Contributed by:
Dr. William Benton Ph.D.
Regardless of how your sector is structured, defining and then working around a central problem can be accelerated through formalized coordination – and collaboration – with others in your sector.
To be clear, the model The Rocket Factory proposes is not interested in re-making the kinds of solutions that have worked in the past – industry associations, trade conferences, and limited partnership contracts have all served well when the cost of gathering information was high but the complexity of the problems addressed was relatively low.
These organizations still serve critically important purposes, but they are often designed to create a meaningful background to industry, rather than being tuned for complex problem-solving.
For example, can competitors come together as strategic partners – at least temporarily?
Discovering a unique, sector-level problem only comes from a preliminary process of identifying the overlapping concerns in the sectoral ecosystem.
Deciding what balance of sharing plans and sharing work can create new value for all parts creates a tremendous opportunity for deliberate ecosystem building.
The crucial aspect is to correctly define the deeper sector-level problem, not the usual problems like profitably connecting customers with products/services (“networks”, not “buckets”, as we covered in Part II).
This is one foundation of The Rocket Factory founder Todd Feldman’s vision for sector-level transformation – to bring to light problems that can be defined as either:
Identified, but seen as a fact of life.
Not identified overtly as a part of planning.
Identified, but (mistakenly) seen as a firm-level opportunity for strategic advantage.
Working with other firms in strategic collaboration, particularly during uncertain times, offers a net benefit for all involved.
Fluid, temporary teamwork is a crucial part of all kinds of projects – basic research is largely team-based now, and emerging industries are typically conceptualized as being ecosystem-first, rather than being crudely competitive.
Transformational strategy fixes problems and creates newer and better modes of working as part of the solution.
The temporary nature of ecosystem problem solving also alleviates problems associated with the ecosystem models described in Part II in this series.

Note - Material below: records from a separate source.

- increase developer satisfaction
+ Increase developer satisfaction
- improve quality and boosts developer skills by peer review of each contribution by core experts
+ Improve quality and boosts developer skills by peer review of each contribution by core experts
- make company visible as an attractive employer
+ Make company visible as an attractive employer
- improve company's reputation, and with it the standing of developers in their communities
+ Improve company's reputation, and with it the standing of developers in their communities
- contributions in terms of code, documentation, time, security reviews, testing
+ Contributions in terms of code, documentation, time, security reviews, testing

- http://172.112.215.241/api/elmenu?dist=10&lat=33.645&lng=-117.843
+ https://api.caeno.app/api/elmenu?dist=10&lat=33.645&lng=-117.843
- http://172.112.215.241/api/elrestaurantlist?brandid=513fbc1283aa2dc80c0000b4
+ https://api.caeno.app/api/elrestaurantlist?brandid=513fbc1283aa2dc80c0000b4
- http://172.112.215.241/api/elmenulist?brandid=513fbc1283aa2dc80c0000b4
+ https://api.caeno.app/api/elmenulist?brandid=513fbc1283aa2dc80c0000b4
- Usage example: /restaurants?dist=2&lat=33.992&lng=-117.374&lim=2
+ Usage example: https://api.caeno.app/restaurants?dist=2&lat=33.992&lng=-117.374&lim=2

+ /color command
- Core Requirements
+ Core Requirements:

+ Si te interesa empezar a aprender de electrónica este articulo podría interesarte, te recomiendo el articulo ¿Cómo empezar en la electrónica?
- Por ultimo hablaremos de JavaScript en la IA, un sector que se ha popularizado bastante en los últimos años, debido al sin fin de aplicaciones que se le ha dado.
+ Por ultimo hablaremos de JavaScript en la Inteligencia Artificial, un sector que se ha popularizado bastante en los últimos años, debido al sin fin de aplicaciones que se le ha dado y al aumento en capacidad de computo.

A “hub” won’t participate unless they have an actual problem (they’ll run out of flexible internal resources before they fix the problem by themselves), and a “bucket” of firms will cease to be a bucket if participants recognize their common problems and shared solutions.
So, transformation can turn buckets into networks, give networks real interaction standards, and ideally keep a network from sliding into being a hub and spoke model.
Temporary “councils” can lead to new ways of organizing and working.
Think of it as optimization or improvement for a new economy.